>>>

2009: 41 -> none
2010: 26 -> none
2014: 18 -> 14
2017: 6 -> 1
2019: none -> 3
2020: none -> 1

<<<
>>>

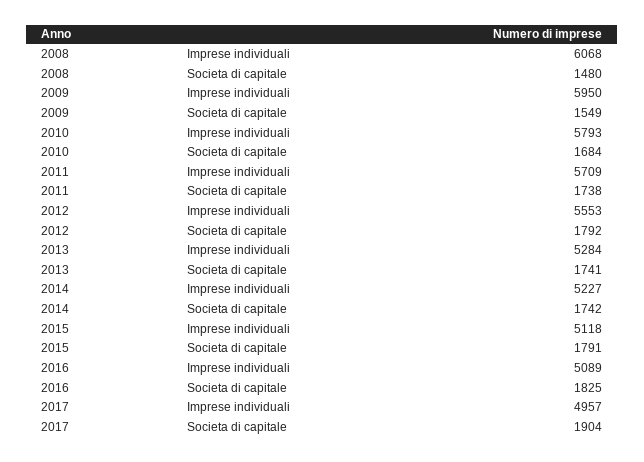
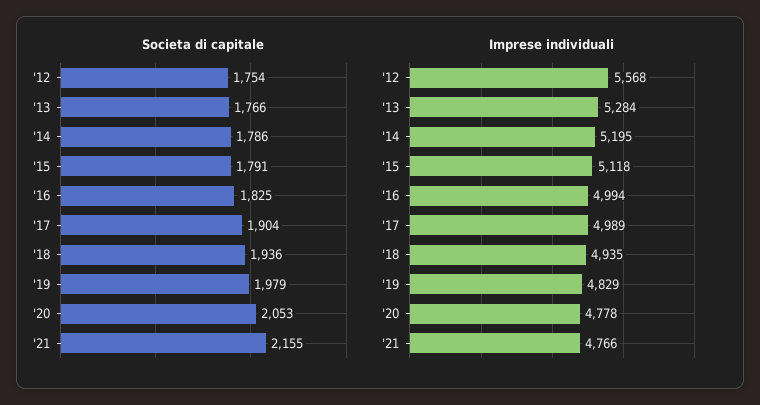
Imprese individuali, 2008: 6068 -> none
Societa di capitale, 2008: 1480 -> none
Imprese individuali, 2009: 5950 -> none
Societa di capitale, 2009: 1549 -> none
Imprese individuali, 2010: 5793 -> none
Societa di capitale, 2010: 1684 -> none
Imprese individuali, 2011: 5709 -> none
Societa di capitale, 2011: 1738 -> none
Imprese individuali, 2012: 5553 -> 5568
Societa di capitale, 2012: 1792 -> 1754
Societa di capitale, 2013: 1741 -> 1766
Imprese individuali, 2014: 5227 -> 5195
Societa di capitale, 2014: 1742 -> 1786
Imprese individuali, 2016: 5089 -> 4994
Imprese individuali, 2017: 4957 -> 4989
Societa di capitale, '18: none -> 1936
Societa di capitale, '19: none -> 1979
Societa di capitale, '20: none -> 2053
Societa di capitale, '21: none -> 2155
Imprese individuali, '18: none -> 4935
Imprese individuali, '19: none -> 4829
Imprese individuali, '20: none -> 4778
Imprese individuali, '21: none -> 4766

<<<
>>>

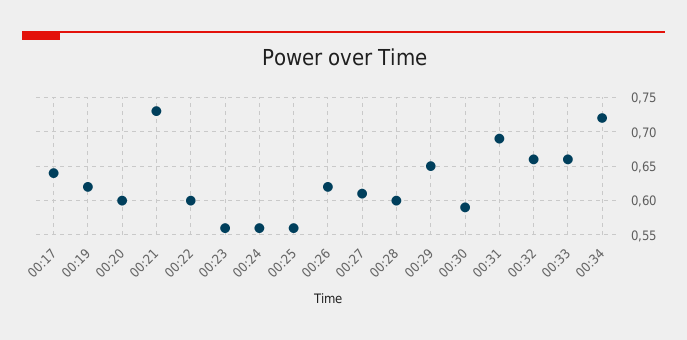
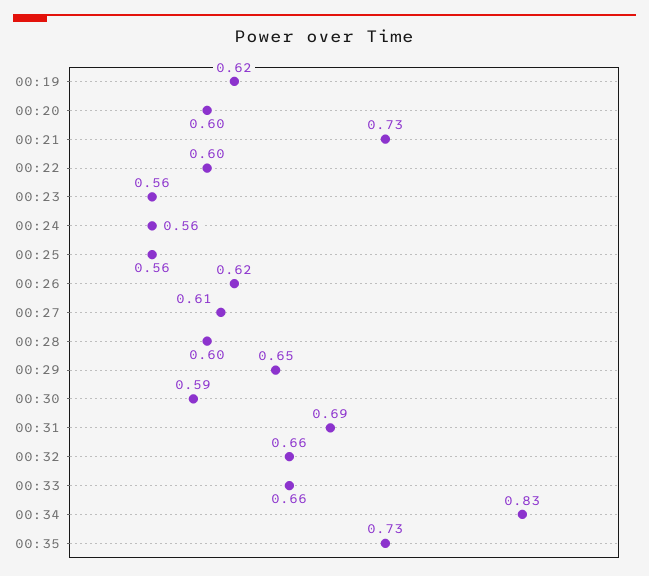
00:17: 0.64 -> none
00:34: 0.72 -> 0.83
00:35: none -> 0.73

<<<

WHAT IS NEEDED:
All lines above containing the string "individuali" are to be collected.

RESULT BELOW:
Imprese individuali, 2008: 6068 -> none
Imprese individuali, 2009: 5950 -> none
Imprese individuali, 2010: 5793 -> none
Imprese individuali, 2011: 5709 -> none
Imprese individuali, 2012: 5553 -> 5568
Imprese individuali, 2014: 5227 -> 5195
Imprese individuali, 2016: 5089 -> 4994
Imprese individuali, 2017: 4957 -> 4989
Imprese individuali, '18: none -> 4935
Imprese individuali, '19: none -> 4829
Imprese individuali, '20: none -> 4778
Imprese individuali, '21: none -> 4766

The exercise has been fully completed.